* _EXERCISE_: Go through the listing and count the lines with "function" in them; write only the number.

* _ENTRIES SUPPLIED_:

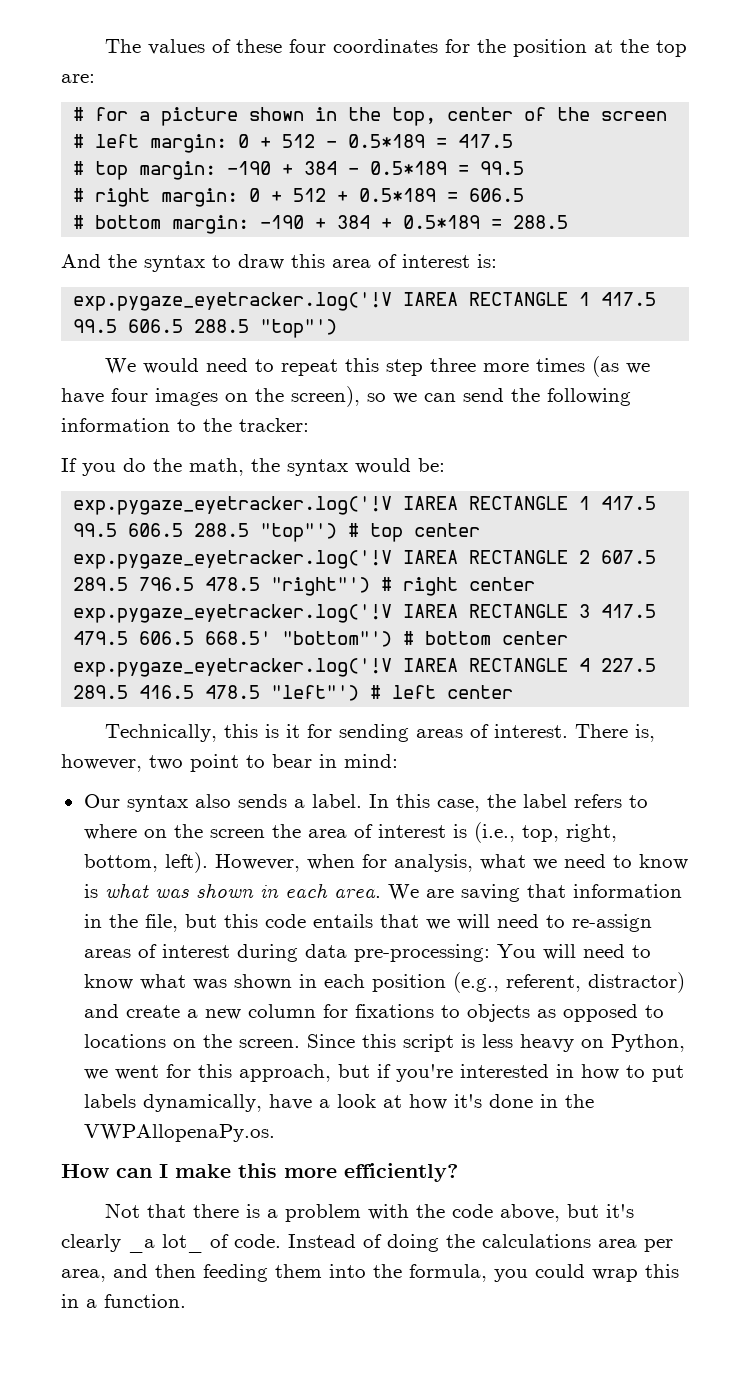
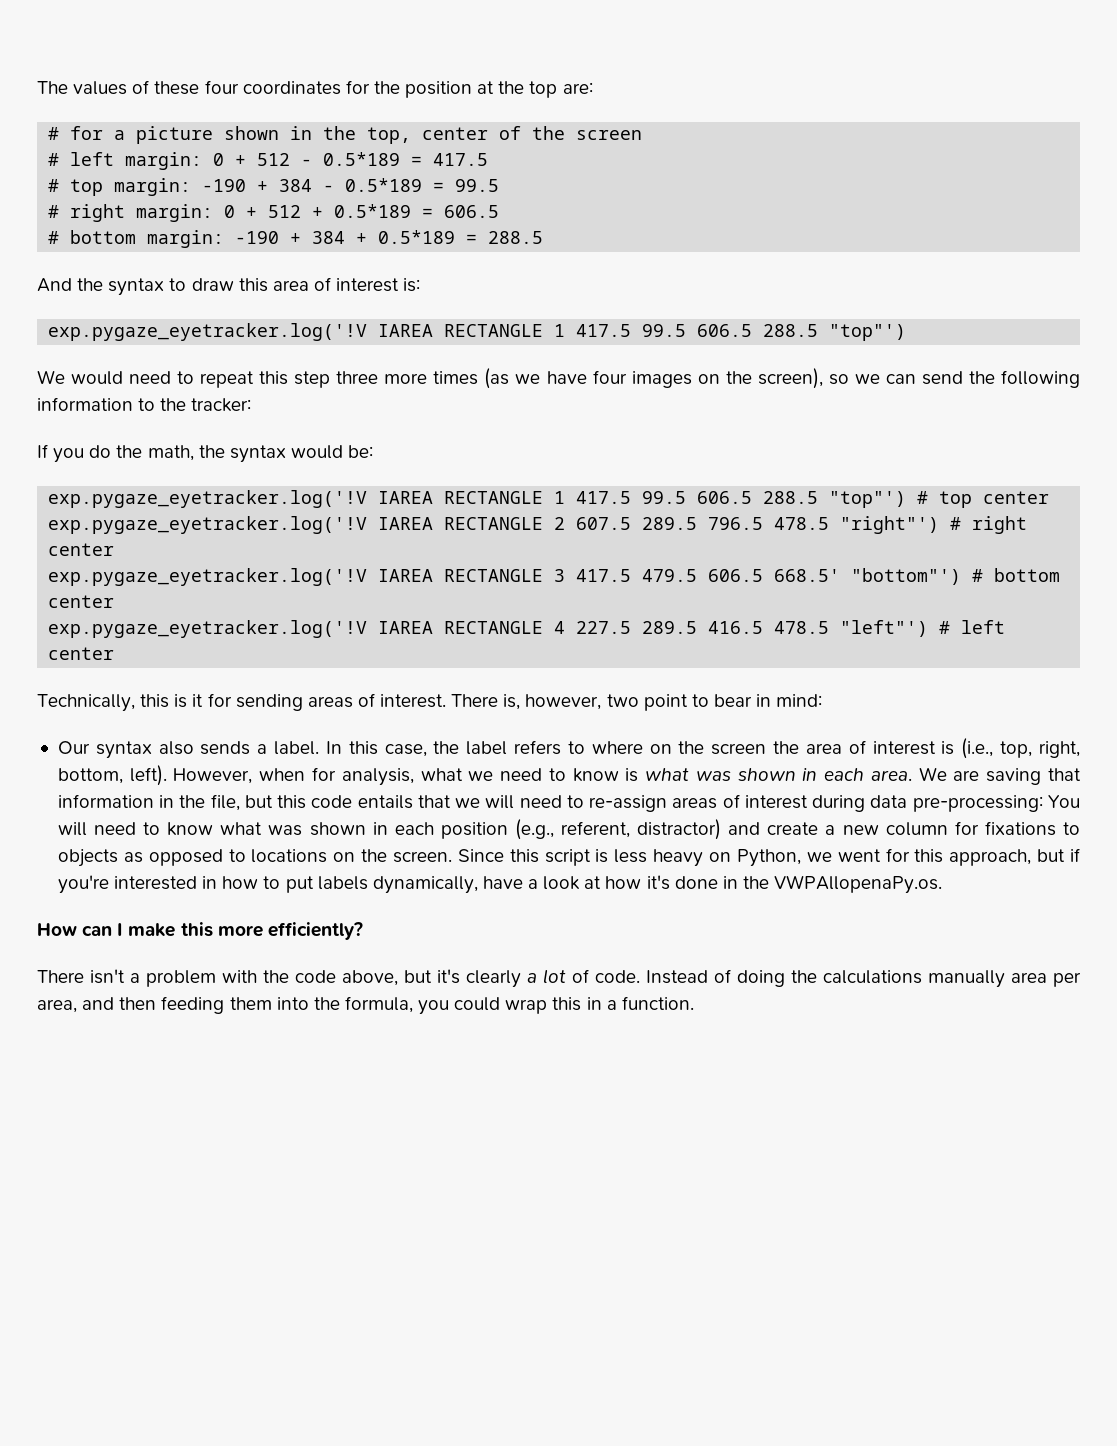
- Not that there is a problem with the code above, but it's clearly _a lot_ of code.
+ There isn't a problem with the code above, but it's clearly a lot of code.
- Instead of doing the calculations area per area, and then feeding them into the formula, you could wrap this in a function.
+ Instead of doing the calculations manually area per area, and then feeding them into the formula, you could wrap this in a function.

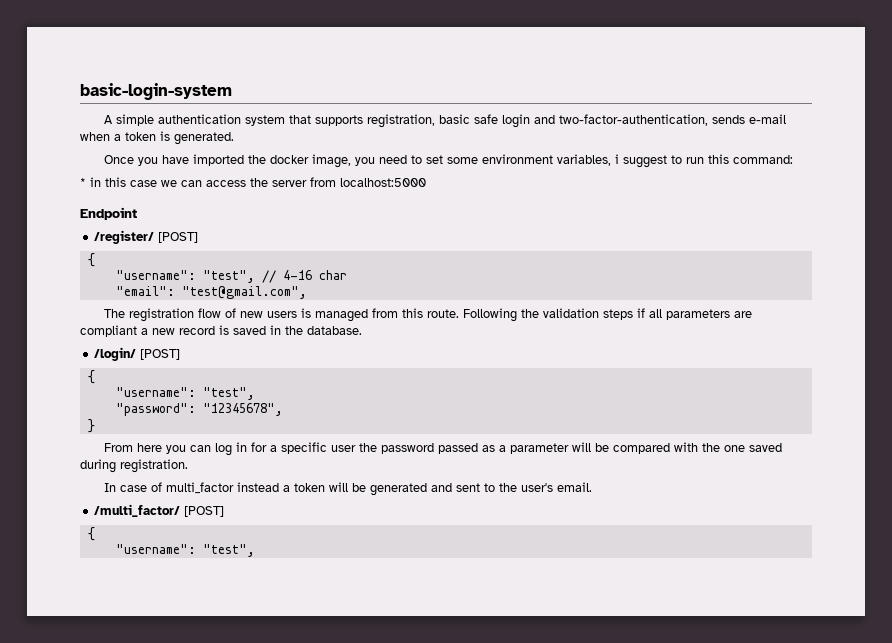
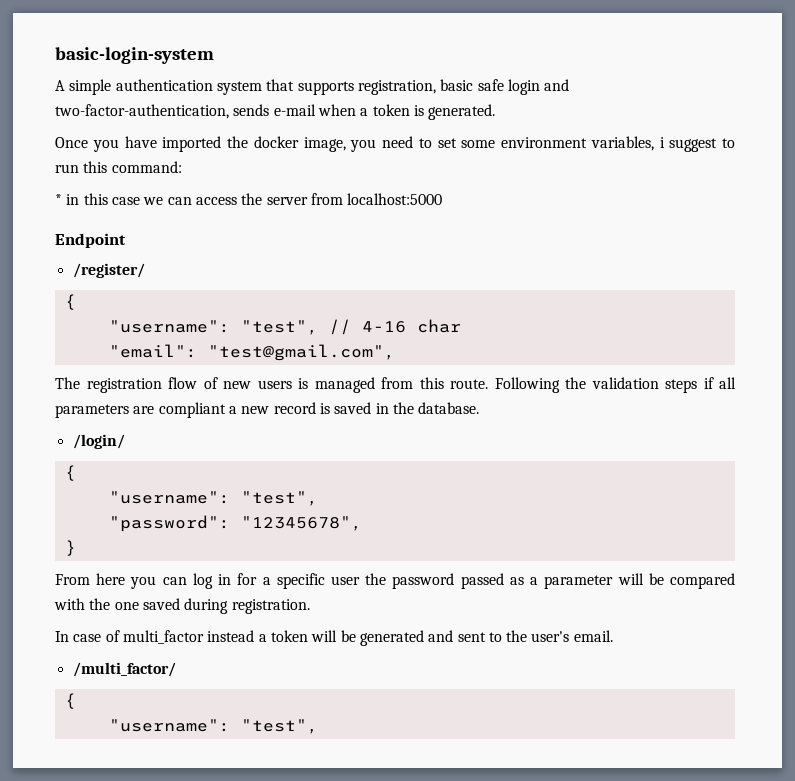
- /register/ [POST]
+ /register/
- /login/ [POST]
+ /login/
- /multi_factor/ [POST]
+ /multi_factor/

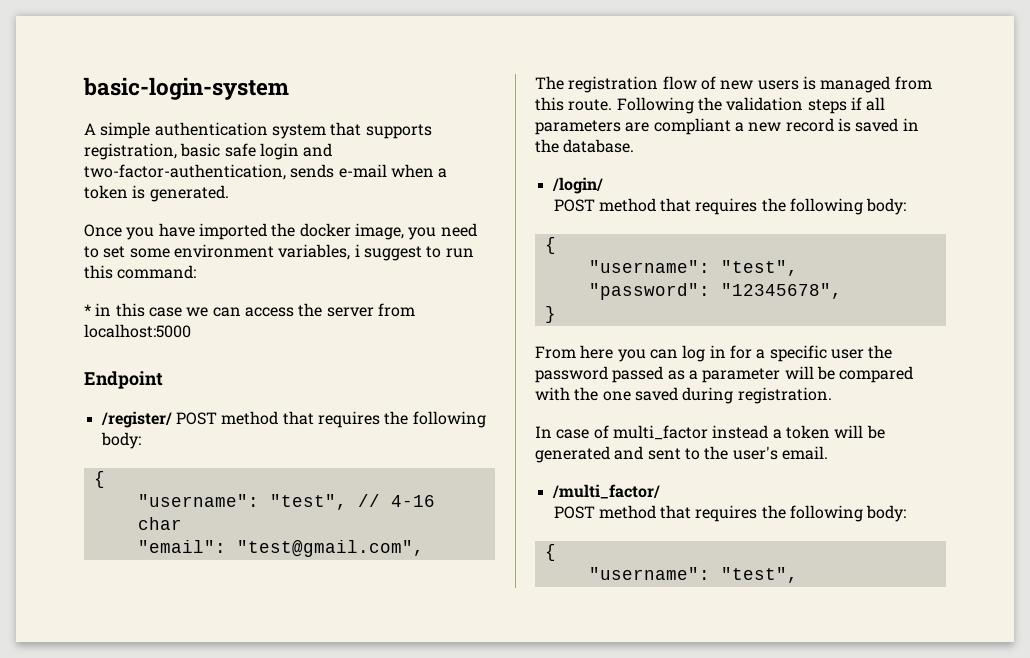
- /register/
+ /register/ POST method that requires the following body:
  /login/
+ POST method that requires the following body:
  /multi_factor/
+ POST method that requires the following body:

* _FINAL ANSWER_: 2